## EXERCISE INSTRUCTIONS
Please restate every record below word for word and skip the pictures.

## Web interface edit records

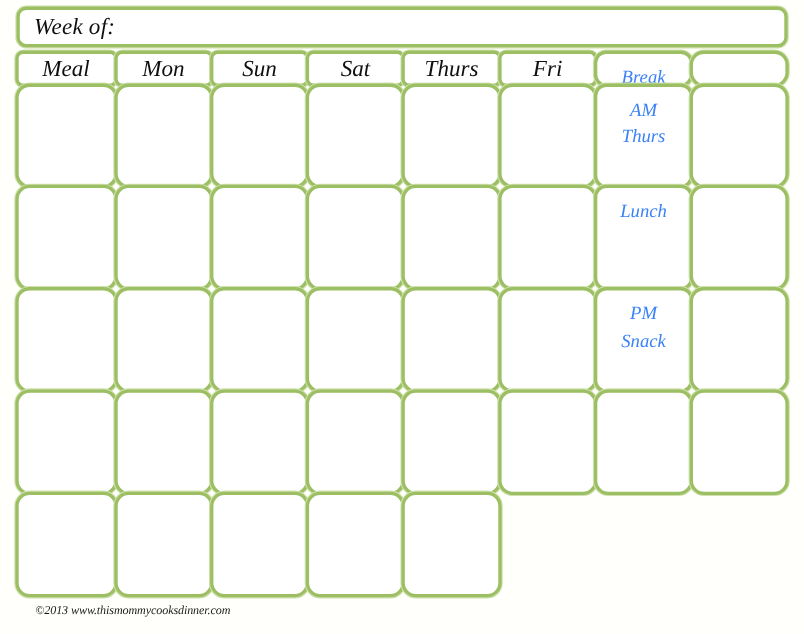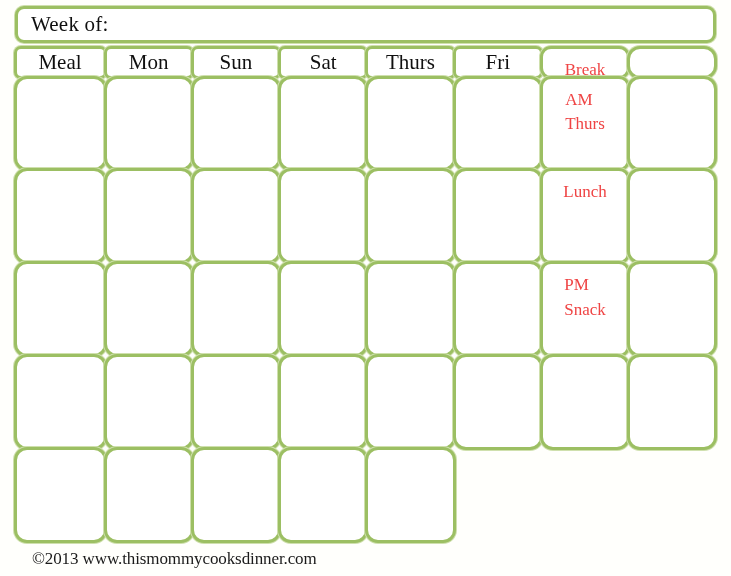--- a/index.html
+++ b/index.html
@@ -14,20 +14,21 @@
     font-family: "Liberation Serif", "DejaVu Serif", serif;
     color: #111111;
     overflow: hidden;
   }
 
   #planner {
     position: relative;
     width: 731px;
     height: 576px;
     box-sizing: border-box;
+    font-style: italic;
   }
 
   
   .weekof-bar {
     position: absolute;
     left: 15px;
     top: 6px;
     width: 701px;
     height: 37px;
     box-sizing: border-box;
@@ -86,35 +87,36 @@
   .meal-cell {
     display: flex;
     flex-direction: column;
     align-items: center;
     justify-content: flex-start;
     padding-top: 9px;
   }
   .meal-cell .cell-text {
     font-size: 17px;
     line-height: 1.45;
-    color: #ef4444;
+    color: #3b82f6;
+    text-align: center;
     white-space: pre-line;
   }
 
   
   .entry-cell {
     border-radius: 13px;
   }
 
   
   .footer {
     position: absolute;
     left: 32px;
     top: 550px;
-    font-size: 17px;
+    font-size: 11px;
     line-height: 1;
     color: #1a1a1a;
     white-space: nowrap;
     letter-spacing: -0.1px;
   }
 </style>
 </head>
 <body>
 
 <div id="planner">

## ANSWER TO THIS EXERCISE
--- a/index.html
+++ b/index.html
@@ -14,20 +14,21 @@
     font-family: "Liberation Serif", "DejaVu Serif", serif;
     color: #111111;
     overflow: hidden;
   }
 
   #planner {
     position: relative;
     width: 731px;
     height: 576px;
     box-sizing: border-box;
+    font-style: italic;
   }
 
   
   .weekof-bar {
     position: absolute;
     left: 15px;
     top: 6px;
     width: 701px;
     height: 37px;
     box-sizing: border-box;
@@ -86,35 +87,36 @@
   .meal-cell {
     display: flex;
     flex-direction: column;
     align-items: center;
     justify-content: flex-start;
     padding-top: 9px;
   }
   .meal-cell .cell-text {
     font-size: 17px;
     line-height: 1.45;
-    color: #ef4444;
+    color: #3b82f6;
+    text-align: center;
     white-space: pre-line;
   }
 
   
   .entry-cell {
     border-radius: 13px;
   }
 
   
   .footer {
     position: absolute;
     left: 32px;
     top: 550px;
-    font-size: 17px;
+    font-size: 11px;
     line-height: 1;
     color: #1a1a1a;
     white-space: nowrap;
     letter-spacing: -0.1px;
   }
 </style>
 </head>
 <body>
 
 <div id="planner">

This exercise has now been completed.